Wood and bark of 12 collections of Empetraceae representing three genera containing seven species (one with two subspecies) are analyzed with respect to quantitative and qualitative features. Empetraceae have vessels somewhat angular in transection, with scalariform perforation plates and scalariform to opposite vessel-ray pitting. Imperforate tracheary elements are all tracheids. Axial parenchyma is sparse and not subdivided. Rays are characteristically uniseriate and composed of upright cells (older stems have rays with both upright and procumbent cells). These features ally Empetraceae closely to Ericaceae and Epacridaceae.
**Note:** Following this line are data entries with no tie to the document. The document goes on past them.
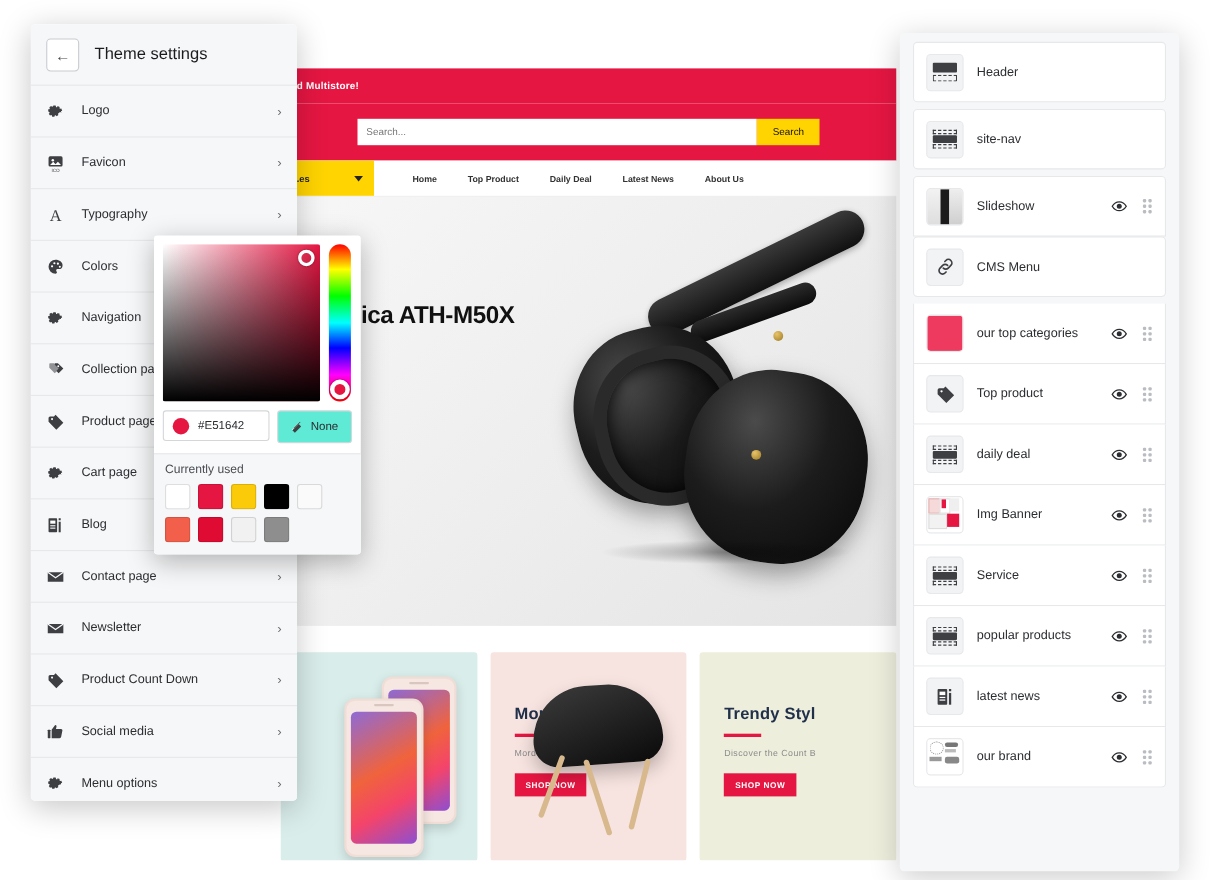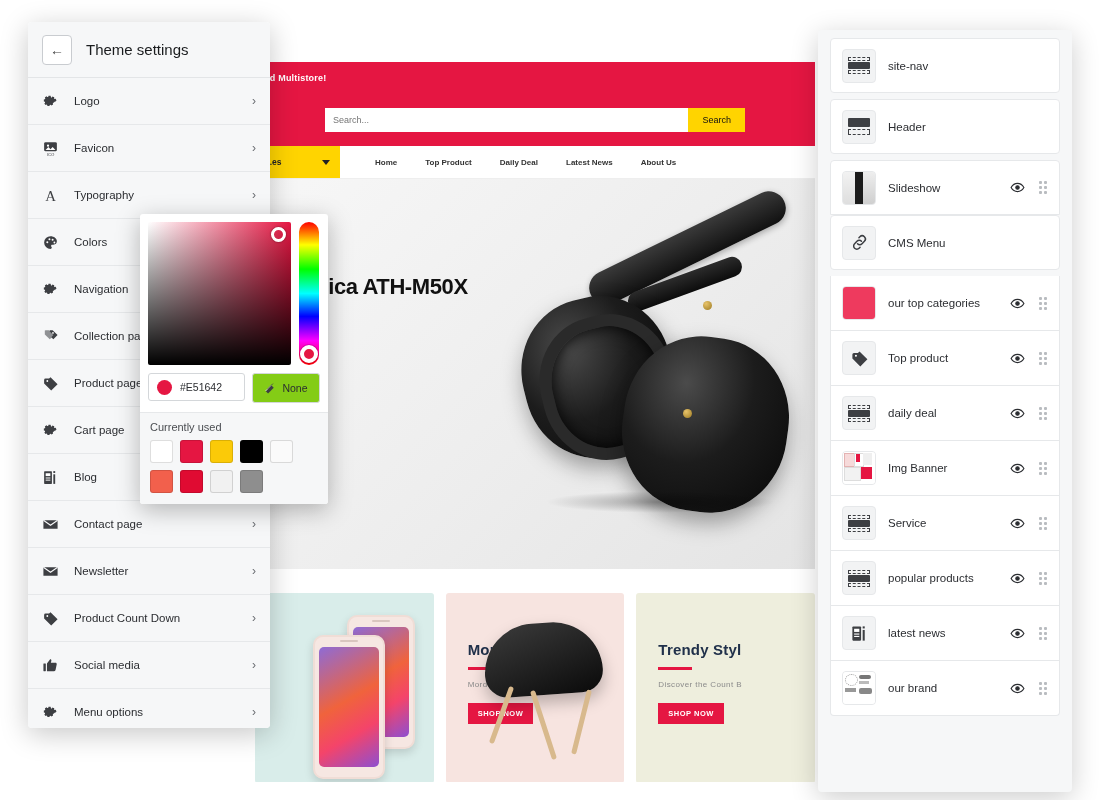--- a/index.html
+++ b/index.html
@@ -168,21 +168,21 @@
     background:#E51642;box-shadow:0 0 0 1px rgba(0,0,0,.15);
   }
   .cp-fields{display:flex;gap:7px;padding:0 8px 9px 8px;}
   .hex-field{
     flex:1;height:28px;border:1px solid #d4d7da;border-radius:3px;background:#fff;
     display:flex;align-items:center;padding-left:8px;box-sizing:border-box;gap:8px;
   }
   .hex-dot{width:15px;height:15px;border-radius:50%;background:#E51642;}
   .hex-val{font-size:10.5px;color:#2b2d31;}
   .none-btn{
-    width:66px;height:28px;border:1px solid #d4d7da;border-radius:3px;background:#84cc16;
+    width:66px;height:28px;border:1px solid #d4d7da;border-radius:3px;background:#5eead4;
     display:flex;align-items:center;justify-content:center;gap:5px;cursor:pointer;
     font-size:10.5px;color:#2b2d31;
   }
   .cp-used{background:#F6F7F8;border-top:1px solid #e6e8ea;padding:8px 10px 11px 10px;}
   .cp-used-lb{font-size:11px;color:#4a4d51;margin-bottom:7px;}
   .sw-grid{display:flex;flex-wrap:wrap;gap:7px;width:165px;}
   .sw{width:21px;height:21px;border-radius:3px;border:1px solid rgba(0,0,0,.13);cursor:pointer;}
   
   #template-panel{
     position:absolute;left:818px;top:30px;width:254px;height:762px;
@@ -508,36 +508,36 @@
         <div class="sw" style="background: rgb(241, 241, 241);"></div>
         <div class="sw" style="background: rgb(142, 142, 142);"></div>
       </div>
   </div>
 </div>
 
 <div id="template-panel">
   <div class="tm-list" id="template-list">
       <div class="tm-card">
         <span class="tm-thumb">
+          <span class="th-header">
+            <i class="solid"></i>
+            <i class="dash"></i>
+          </span>
+        </span>
+        <span class="tm-lb">Header</span>
+      </div>
+      <div class="tm-card">
+        <span class="tm-thumb">
           <span class="th-nav">
             <i class="dtop"></i>
             <i class="solid"></i>
             <i class="dbot"></i>
           </span>
         </span>
         <span class="tm-lb">site-nav</span>
-      </div>
-      <div class="tm-card">
-        <span class="tm-thumb">
-          <span class="th-header">
-            <i class="solid"></i>
-            <i class="dash"></i>
-          </span>
-        </span>
-        <span class="tm-lb">Header</span>
       </div>
       <div class="tm-card grp-first">
         <span class="tm-thumb">
           <span class="th-slide">
             <i style="width:38%;background:linear-gradient(180deg,#f2f2f2,#dedede)"></i>
             <i style="width:24%;background:#1b1b1b"></i>
             <i style="width:38%;background:linear-gradient(180deg,#eee,#cfcfcf)"></i>
           </span>
         </span>
         <span class="tm-lb">Slideshow</span>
The narrow vessels, quite numerous per mm2 , denote a high degree of wood xeromorphy; growth rings and tracheid presence also may be indicative of adaptation to drought or physiological drought due to cold. Rays composed of upright cells, nonconversion of the uniseriate rays to multiseriate or heterocellular rays, and decrease in vessel element and tracheid length with age are generally accepted criteria for paedomorphosis in dicotyledonous woods, and these apparently apply to Corema and Empetrum as well as small shrubs similar to them: Cassiope (Ericaceae), Empleuridium (Celastraceae), Myrothamnus (Myrothamnaceae), and Tetratheca (Tremandraceae). Data on bark are presented for all taxa of Empetraceae.
"Wood and Bark Anatomy of Empetraceae; Comments on Paedomorphosis in Woods of Certain Small Shrubs,"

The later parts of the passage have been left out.